The value associated with our benefits is quasi-arbitrary. IU sets the cost of tuition, and it is IU that remits that cost. According to Robel’s logic, IU could make us all filthy rich by setting the tuition to, say, $888,124 per year and then remit that cost.
Of course, this doesn’t solve our food and housing insecurity issues because it doesn’t change the amount of money in our bank accounts.
Robel’s position is that we are students with part-time jobs.
“This part-time status is necessary in order to ensure that they are able to complete their course work and their required research,” Robel said in her recent emailed report to the GWC, while seemingly admitting that we are totally reliant upon our stipends for income.

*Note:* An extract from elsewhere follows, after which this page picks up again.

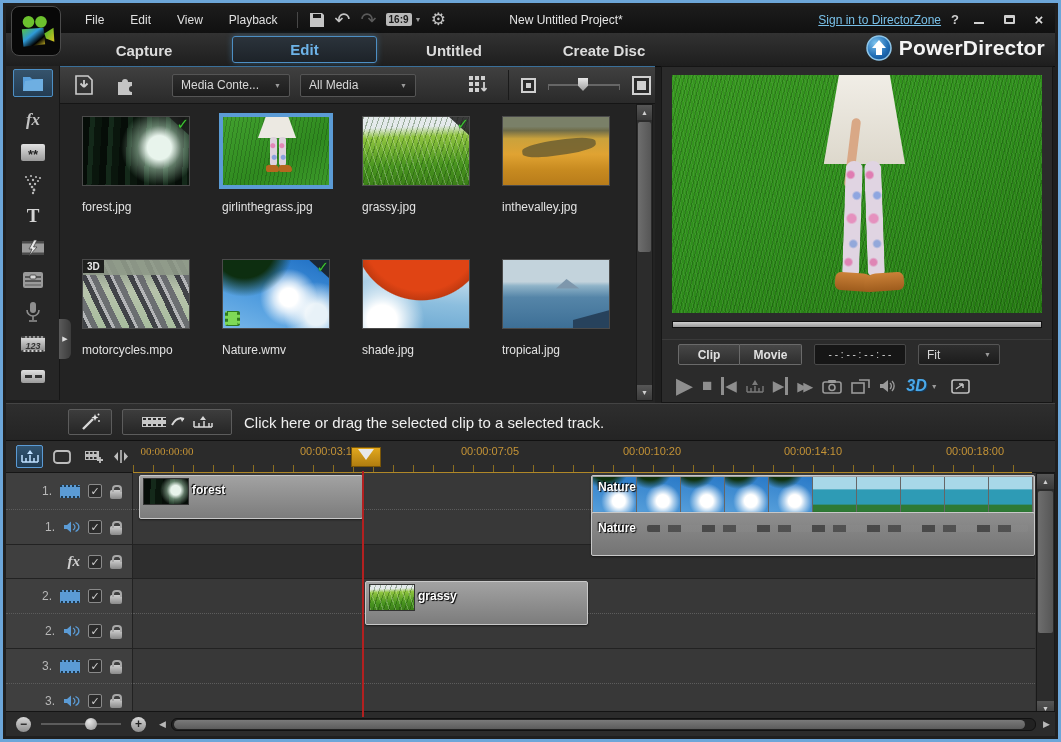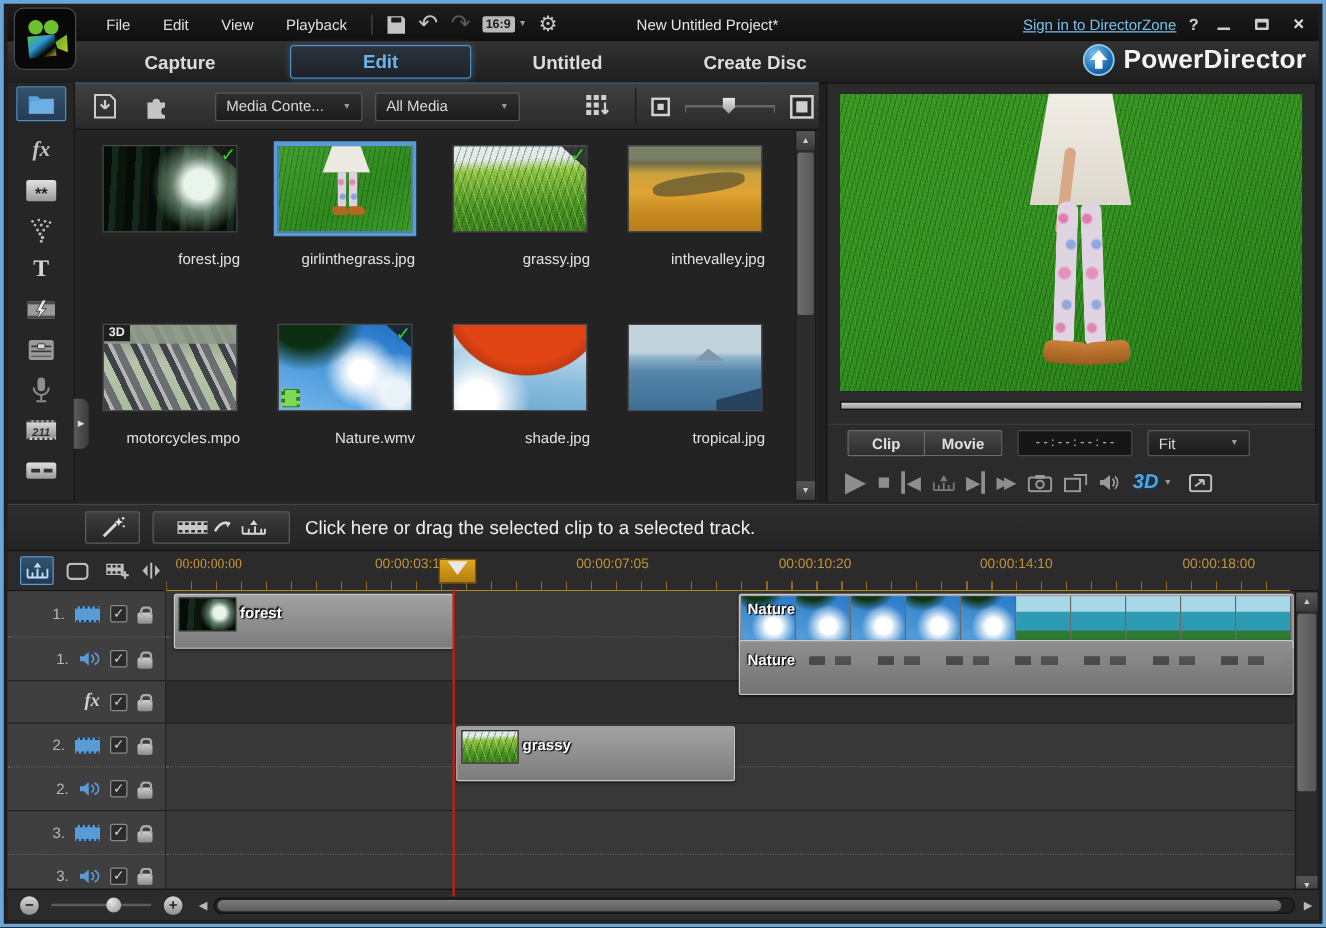"forest.jpg" .thumb-label { text-align: right -> left }
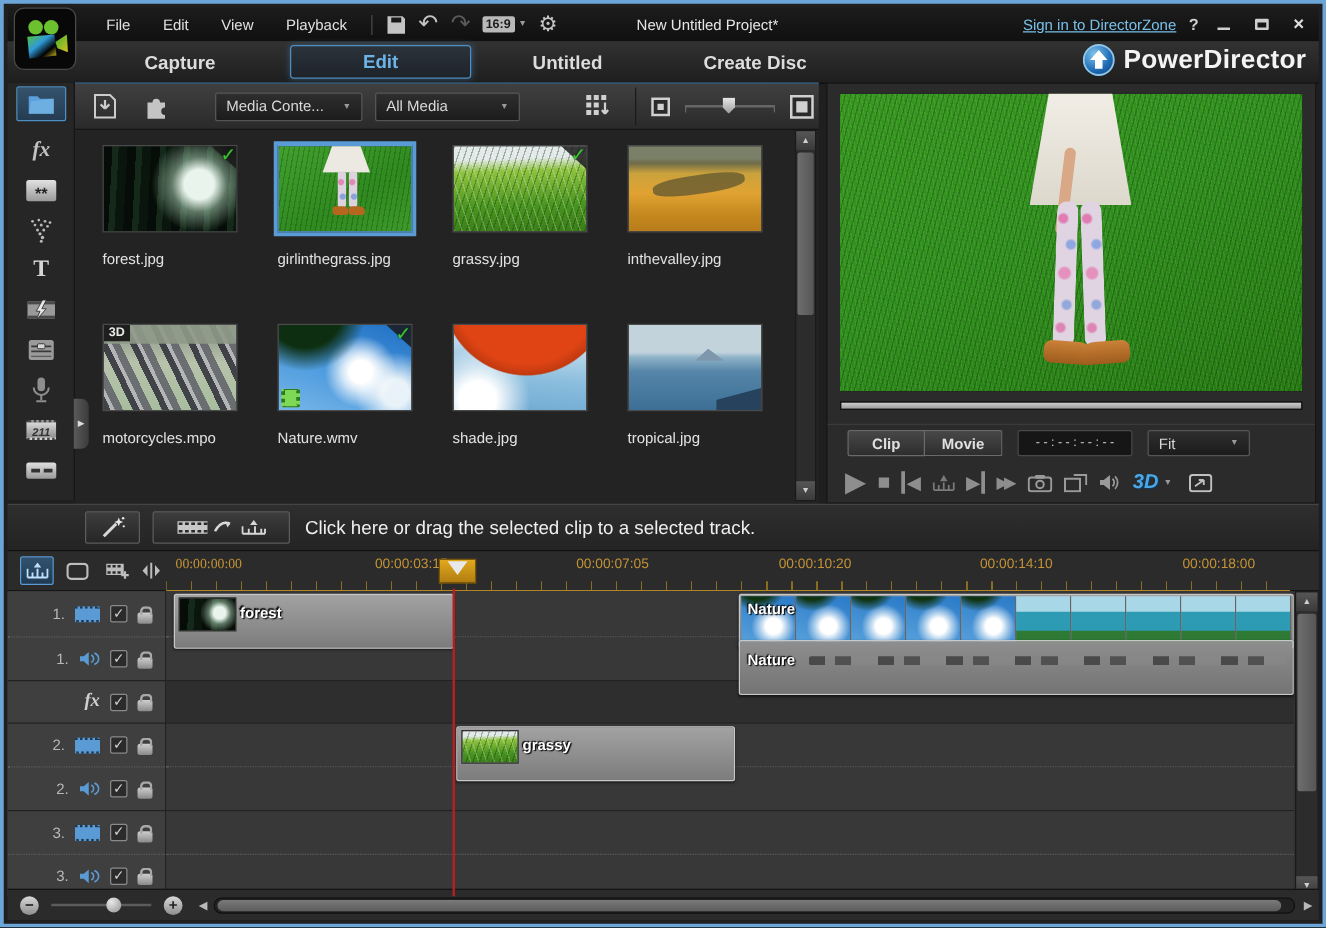"211" span.chapter-box { text: 211 -> 123 }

In other words, we cannot work to earn enough money without sacrificing our efforts as graduate students. If the university cannot monetarily compensate us enough to survive, then the university is failing us as graduate students.
Graduate students are in a precarious position. We can’t survive on the income we earn, but we also can’t work more. Instead of addressing the issue, Robel is playing games with words. Whether we are students or workers “first” is immaterial, because as students we require money to live.
Robel’s lengthy-but-vacuous, typo-laden and error-riddled response offers thoroughly out-of-touch and casually cruel responses to our suffering.
The “solution” to our income problem the Vice Provost offers is this: Come from a wealthy family that will subsidize you, or take on an additional mountain of debt. This is a burden on any student, but especially so for people of color, women, students with disabilities and other marginalized groups.
It’s hard to see how Robel’s positions on this issue furthers IU’s stated goals of inclusion, diversity and equity.